I’ve added the Dec. 16 Kyoto Protocol working group draft to my summary table.

There’s not much to report with respect to the global outcome. Most of the detail is focused on Annex I (developed) country commitments. There are so many options and brackets in the text that it’s hard to draw any concrete conclusions about the implied emissions trajectory.

There’s possibly an interesting disconnect around characterization of the second round of targets. Currently there are a number of options included in bracketed text. First, the endpoint could be either 2017 or 2020. Second, various options suggest a range of cuts between 15% and 49% below 1990. This range corresponds roughly with the range typically cited as providing a decent chance of hitting a 2C target (see AR4 WG3 Ch. 13 box 13.7, pg. 776, for example).

If you think back to the first Kyoto agreement, countries committed to small cuts relative to 1990 for a commitment period from 2008 to 2012. For the EU, with an 8% cut, that meant averaging 92% of 1990 emissions over the commitment period. If you imagine that emissions fall along a linear path from 1990, that means that emissions at the midpoint (2010) would be 92% of 1990, and emissions would be a little higher prior to that, and lower after. Because the slope from 1990 through 2012 is shallow, a viable trajectory would include a 7% cut in 2008 and 9% in 2012. No big deal.

However, for the next commitment period, the slope is a very big deal. The deepest cut in the AWG-KP draft is 49% for the developed world. I suspect that number is anchored on upper end of the AR4 2C range (25-40%), moved up a bit. 49% still sounds plausible. But there’s a problem: to achieve a 49% average over 2013-2020, starting from a 9% cut in 2012, you’d have to do one of two things: reduce emissions an additional 37% overnight, then keep them there (basically impossible), or reduce emissions by 13 percentage points per year, arriving at a cut of 76% in 2017. That’s a year-on-year reduction rate of 15 to 35% per year. That’s pretty tough going, given that, even if you never build another bit of carbon-emitting capital, natural turnover takes you down at 2 to 5% per year.
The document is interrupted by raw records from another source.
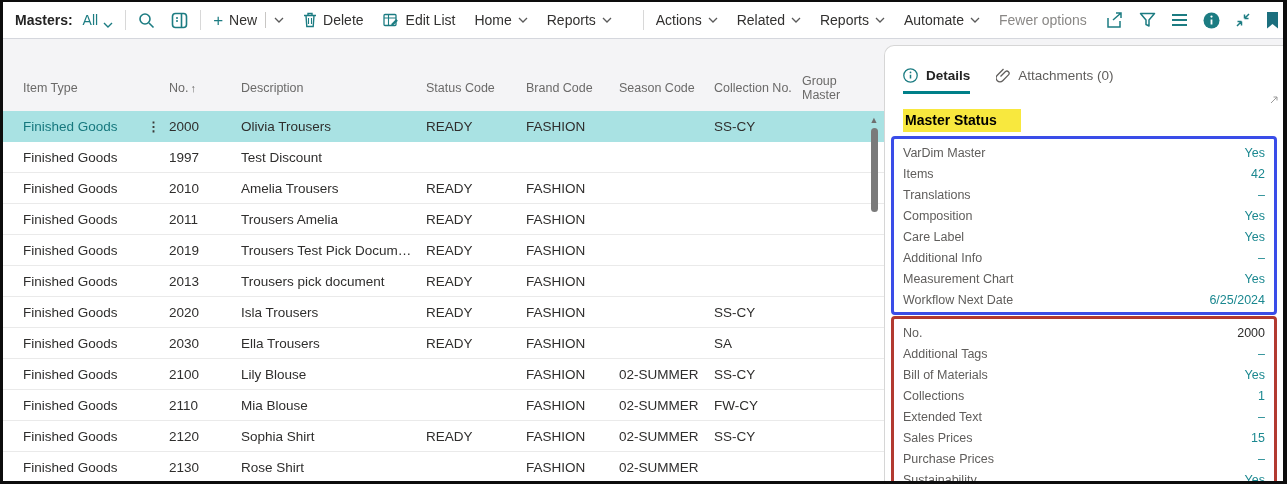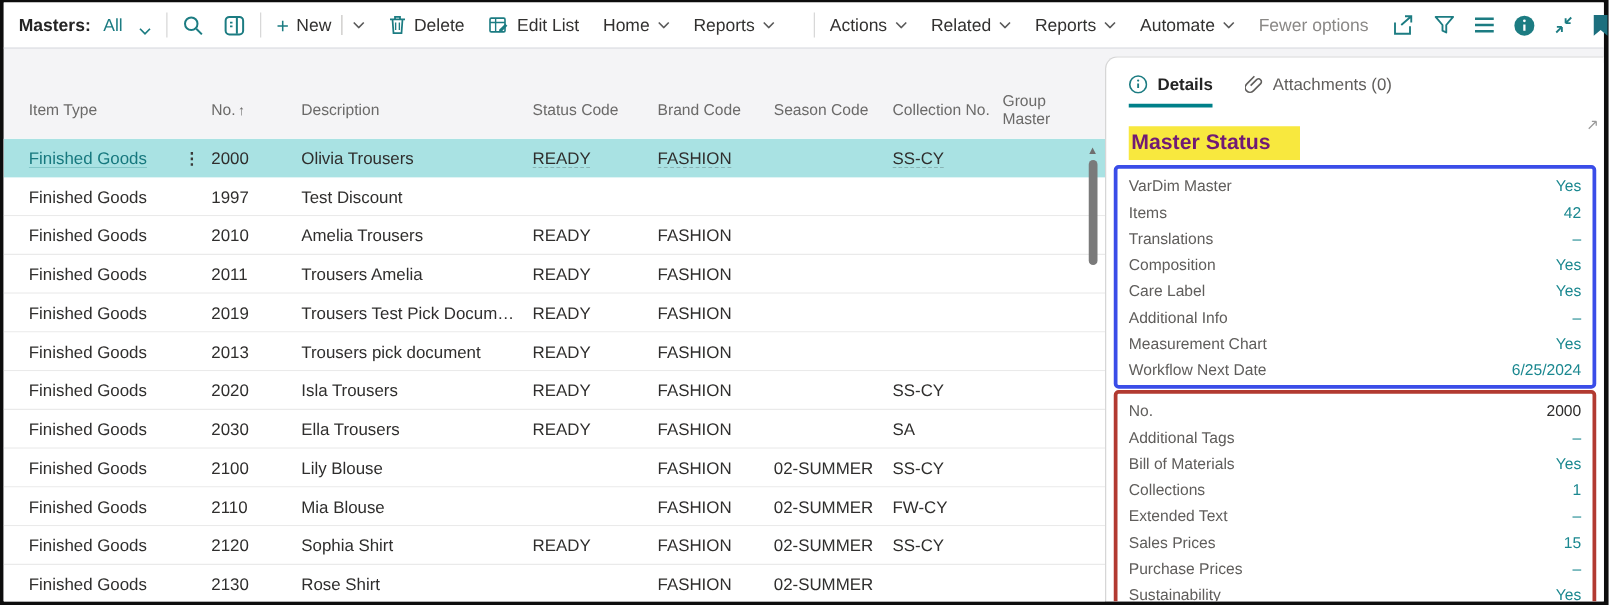--- a/index.html
+++ b/index.html
@@ -9,7 +9,7 @@
   
   .toolbar { height:37px; flex:0 0 37px; display:flex; align-items:center; padding:0 12px 0 12px; background:#fff; border-bottom:1.5px solid #d5d7dd; white-space:nowrap; }
   .tb-title { font-weight:700; font-size:14px; color:#242424; margin-right:10px; }
-  .tb-link { display:inline-flex; align-items:flex-end; gap:13px; color:#1c7c82; font-size:14px; cursor:pointer; }
+  .tb-link { display:inline-flex; align-items:flex-end; gap:5px; color:#1c7c82; font-size:14px; cursor:pointer; }
   .tb-sep { width:1px; height:20px; background:#d8d8d8; margin:0 12px; flex:0 0 1px; }
   .tb-btn { display:inline-flex; align-items:center; gap:6px; font-size:14px; color:#323130; margin-right:19px; cursor:pointer; }
   .tb-btn:last-child { margin-right:0; }

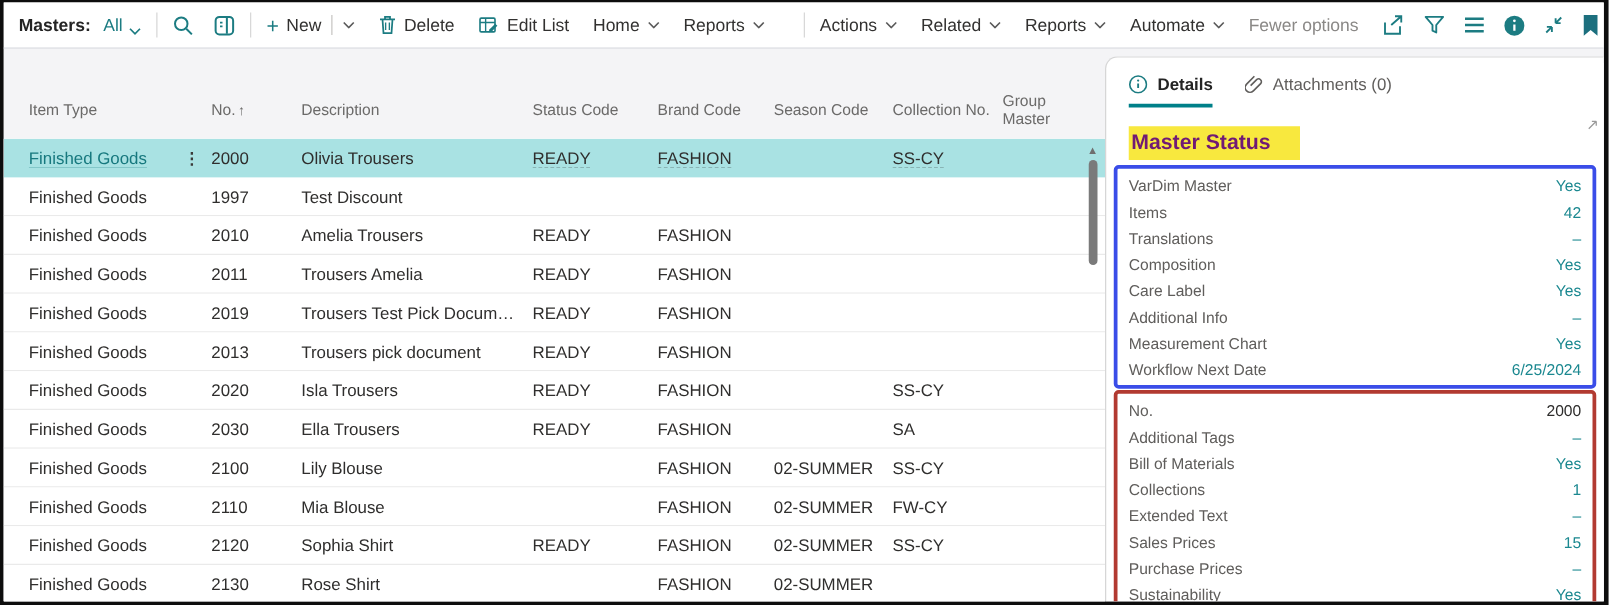--- a/index.html
+++ b/index.html
@@ -47,7 +47,7 @@
   .factbox { flex:0 0 399px; background:#fff; border-left:1px solid #d6d6d6; border-top:1px solid #d6d6d6; border-top-left-radius:10px; margin-top:6px; position:relative; padding:12px 18px 0 18px; overflow:hidden; }
   .fb-resize { position:absolute; right:5px; top:50px; color:#9a9a9a; }
 
-  .tabs { display:flex; align-items:flex-end; gap:26px; padding-top:2px; }
+  .tabs { display:flex; align-items:flex-end; gap:26px; padding-top:2px;margin-top:8px; }
   .tab { display:inline-flex; align-items:center; gap:8px; font-size:13.5px; color:#605e5c; padding-bottom:8px; border-bottom:3px solid transparent; cursor:pointer; }
   .tab.active { color:#242424; font-weight:700; border-bottom-color:#008089; }
 

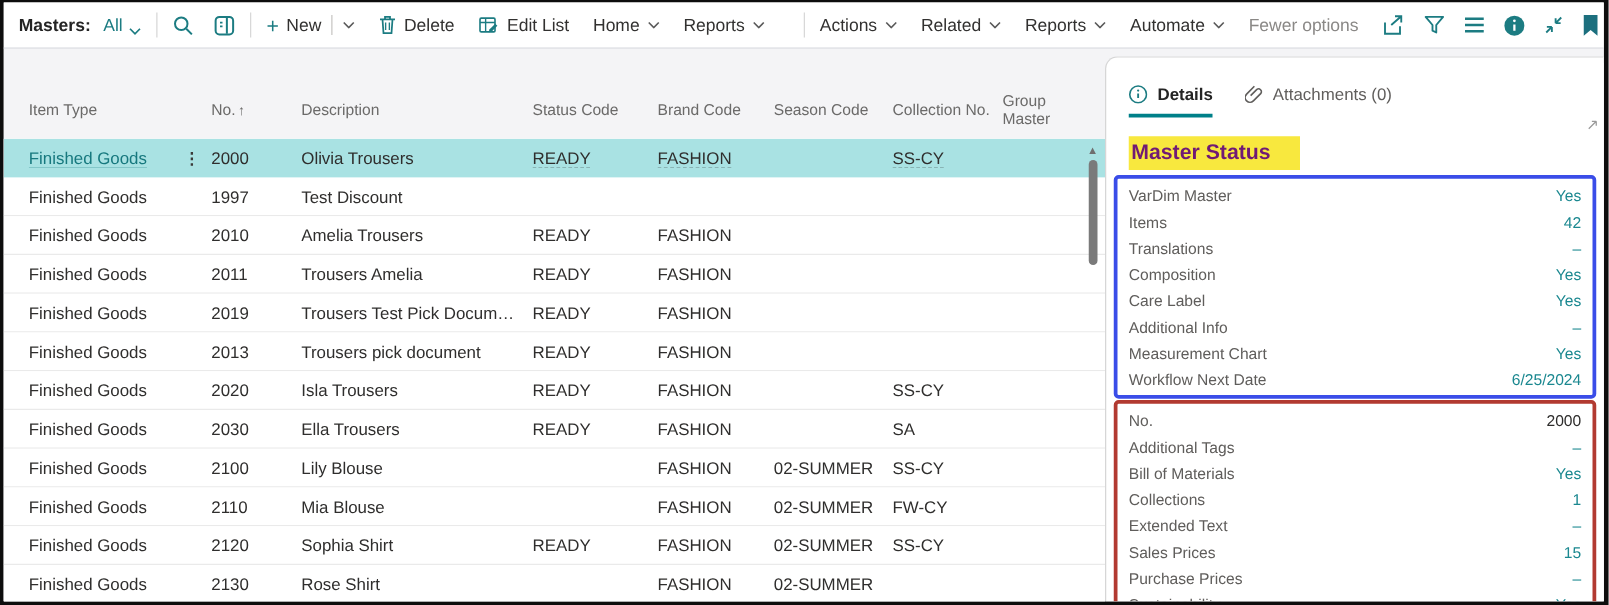--- a/index.html
+++ b/index.html
@@ -52,7 +52,7 @@
   .tab.active { color:#242424; font-weight:700; border-bottom-color:#008089; }
 
   .fb-heading-wrap { margin-top:15px; }
-  .fb-heading { display:inline-block; background:#f8e83e; color:#701a75; font-weight:700; font-size:17px; padding:3px 24px 4px 2px; cursor:pointer; }
+  .fb-heading { display:inline-block; background:#f8e83e; color:#000000; font-weight:700; font-size:14px; padding:3px 24px 4px 2px; cursor:pointer; }
 
   .anno-box { border:3px solid; border-radius:4px; margin:4px -12px 0 -12px; padding:3px 9px 2px 9px; }
   .anno-blue { border-color:#3a4de8; }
Required trajectory of 2nd Kyoto commitment

I’m all for strong targets, but abandoning capital at 10% per year is going to be a tough sell. It’s not clear to me that this is intentional. I think it’s quite possible that misperception of the dynamics of a target accumulated over an interval leads to false conflict, as desire to achieve a point goal (e.g., -40% in 2020) is confused with a much more stringent goal over a long interval.